*** Block opens ***

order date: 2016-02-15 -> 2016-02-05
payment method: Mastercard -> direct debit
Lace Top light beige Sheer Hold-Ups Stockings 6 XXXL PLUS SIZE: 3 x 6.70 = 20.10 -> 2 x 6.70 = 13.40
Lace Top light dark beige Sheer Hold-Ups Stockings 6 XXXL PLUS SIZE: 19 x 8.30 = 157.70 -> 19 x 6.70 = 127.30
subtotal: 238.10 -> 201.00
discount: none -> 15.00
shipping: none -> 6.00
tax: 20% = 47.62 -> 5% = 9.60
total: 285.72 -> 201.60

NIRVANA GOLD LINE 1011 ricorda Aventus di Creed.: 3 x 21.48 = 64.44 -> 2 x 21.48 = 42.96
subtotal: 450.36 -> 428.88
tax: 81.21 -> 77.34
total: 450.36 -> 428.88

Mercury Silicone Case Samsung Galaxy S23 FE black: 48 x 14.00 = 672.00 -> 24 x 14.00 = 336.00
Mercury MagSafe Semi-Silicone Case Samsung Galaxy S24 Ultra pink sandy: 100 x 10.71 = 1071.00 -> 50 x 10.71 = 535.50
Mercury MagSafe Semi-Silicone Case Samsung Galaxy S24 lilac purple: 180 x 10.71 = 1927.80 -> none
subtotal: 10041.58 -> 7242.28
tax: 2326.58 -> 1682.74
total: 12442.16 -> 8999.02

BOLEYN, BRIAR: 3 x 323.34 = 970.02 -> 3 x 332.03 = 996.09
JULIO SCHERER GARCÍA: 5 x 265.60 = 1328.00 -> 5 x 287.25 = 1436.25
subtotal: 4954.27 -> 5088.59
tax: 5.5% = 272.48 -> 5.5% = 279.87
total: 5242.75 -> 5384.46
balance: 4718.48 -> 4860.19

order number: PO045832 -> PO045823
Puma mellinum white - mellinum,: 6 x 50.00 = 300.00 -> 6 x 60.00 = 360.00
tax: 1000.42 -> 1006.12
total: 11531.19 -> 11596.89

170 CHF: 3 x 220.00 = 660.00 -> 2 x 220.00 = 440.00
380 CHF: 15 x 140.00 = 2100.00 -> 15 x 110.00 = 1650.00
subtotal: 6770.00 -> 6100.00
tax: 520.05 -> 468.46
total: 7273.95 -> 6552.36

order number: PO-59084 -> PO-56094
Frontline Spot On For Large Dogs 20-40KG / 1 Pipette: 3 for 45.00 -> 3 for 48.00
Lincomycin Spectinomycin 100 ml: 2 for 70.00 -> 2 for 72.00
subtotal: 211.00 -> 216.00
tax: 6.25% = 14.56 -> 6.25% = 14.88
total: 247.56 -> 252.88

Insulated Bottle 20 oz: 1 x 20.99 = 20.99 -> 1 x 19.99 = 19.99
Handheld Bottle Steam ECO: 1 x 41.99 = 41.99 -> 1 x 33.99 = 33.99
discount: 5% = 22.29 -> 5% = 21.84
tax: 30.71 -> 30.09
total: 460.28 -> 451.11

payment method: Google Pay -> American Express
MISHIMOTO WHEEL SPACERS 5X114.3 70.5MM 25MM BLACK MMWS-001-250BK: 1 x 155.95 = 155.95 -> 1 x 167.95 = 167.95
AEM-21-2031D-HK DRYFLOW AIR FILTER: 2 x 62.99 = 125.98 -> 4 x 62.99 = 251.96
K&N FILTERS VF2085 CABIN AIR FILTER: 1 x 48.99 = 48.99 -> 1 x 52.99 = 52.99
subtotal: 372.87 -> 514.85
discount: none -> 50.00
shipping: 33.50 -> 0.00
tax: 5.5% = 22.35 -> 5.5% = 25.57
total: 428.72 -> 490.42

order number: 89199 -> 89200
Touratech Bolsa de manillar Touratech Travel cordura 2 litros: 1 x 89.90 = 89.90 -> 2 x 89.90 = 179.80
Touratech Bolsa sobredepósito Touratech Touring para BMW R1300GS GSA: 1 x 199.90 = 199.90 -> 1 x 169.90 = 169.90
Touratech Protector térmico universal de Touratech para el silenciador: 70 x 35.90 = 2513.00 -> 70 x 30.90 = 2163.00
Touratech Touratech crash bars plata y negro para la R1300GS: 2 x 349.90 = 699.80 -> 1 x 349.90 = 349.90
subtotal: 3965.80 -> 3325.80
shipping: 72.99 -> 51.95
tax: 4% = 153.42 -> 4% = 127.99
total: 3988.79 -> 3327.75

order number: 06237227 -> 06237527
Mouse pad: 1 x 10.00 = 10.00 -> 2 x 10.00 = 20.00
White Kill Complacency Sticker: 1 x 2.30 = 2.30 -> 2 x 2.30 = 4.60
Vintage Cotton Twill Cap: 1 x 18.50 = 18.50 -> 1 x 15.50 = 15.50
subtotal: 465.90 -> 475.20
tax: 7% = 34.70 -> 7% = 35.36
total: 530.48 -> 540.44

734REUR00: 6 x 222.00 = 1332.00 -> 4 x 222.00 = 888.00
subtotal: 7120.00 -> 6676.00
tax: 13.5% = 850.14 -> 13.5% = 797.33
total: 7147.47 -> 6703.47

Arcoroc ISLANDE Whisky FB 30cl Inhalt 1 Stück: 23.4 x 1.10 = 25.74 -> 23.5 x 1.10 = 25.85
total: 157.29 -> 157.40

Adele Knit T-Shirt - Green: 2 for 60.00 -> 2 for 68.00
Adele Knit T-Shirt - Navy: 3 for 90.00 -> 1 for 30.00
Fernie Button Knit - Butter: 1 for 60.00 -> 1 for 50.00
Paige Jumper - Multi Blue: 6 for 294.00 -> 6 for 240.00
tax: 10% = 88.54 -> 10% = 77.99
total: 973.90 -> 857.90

*** Block closes ***

| Aim of the exercise |
Only one thing belongs in the reply: the exact lines of the listing above, from the one with "Touratech Bolsa de" through its last line.

| Response below |
Touratech Bolsa de manillar Touratech Travel cordura 2 litros: 1 x 89.90 = 89.90 -> 2 x 89.90 = 179.80
Touratech Bolsa sobredepósito Touratech Touring para BMW R1300GS GSA: 1 x 199.90 = 199.90 -> 1 x 169.90 = 169.90
Touratech Protector térmico universal de Touratech para el silenciador: 70 x 35.90 = 2513.00 -> 70 x 30.90 = 2163.00
Touratech Touratech crash bars plata y negro para la R1300GS: 2 x 349.90 = 699.80 -> 1 x 349.90 = 349.90
subtotal: 3965.80 -> 3325.80
shipping: 72.99 -> 51.95
tax: 4% = 153.42 -> 4% = 127.99
total: 3988.79 -> 3327.75

order number: 06237227 -> 06237527
Mouse pad: 1 x 10.00 = 10.00 -> 2 x 10.00 = 20.00
White Kill Complacency Sticker: 1 x 2.30 = 2.30 -> 2 x 2.30 = 4.60
Vintage Cotton Twill Cap: 1 x 18.50 = 18.50 -> 1 x 15.50 = 15.50
subtotal: 465.90 -> 475.20
tax: 7% = 34.70 -> 7% = 35.36
total: 530.48 -> 540.44

734REUR00: 6 x 222.00 = 1332.00 -> 4 x 222.00 = 888.00
subtotal: 7120.00 -> 6676.00
tax: 13.5% = 850.14 -> 13.5% = 797.33
total: 7147.47 -> 6703.47

Arcoroc ISLANDE Whisky FB 30cl Inhalt 1 Stück: 23.4 x 1.10 = 25.74 -> 23.5 x 1.10 = 25.85
total: 157.29 -> 157.40

Adele Knit T-Shirt - Green: 2 for 60.00 -> 2 for 68.00
Adele Knit T-Shirt - Navy: 3 for 90.00 -> 1 for 30.00
Fernie Button Knit - Butter: 1 for 60.00 -> 1 for 50.00
Paige Jumper - Multi Blue: 6 for 294.00 -> 6 for 240.00
tax: 10% = 88.54 -> 10% = 77.99
total: 973.90 -> 857.90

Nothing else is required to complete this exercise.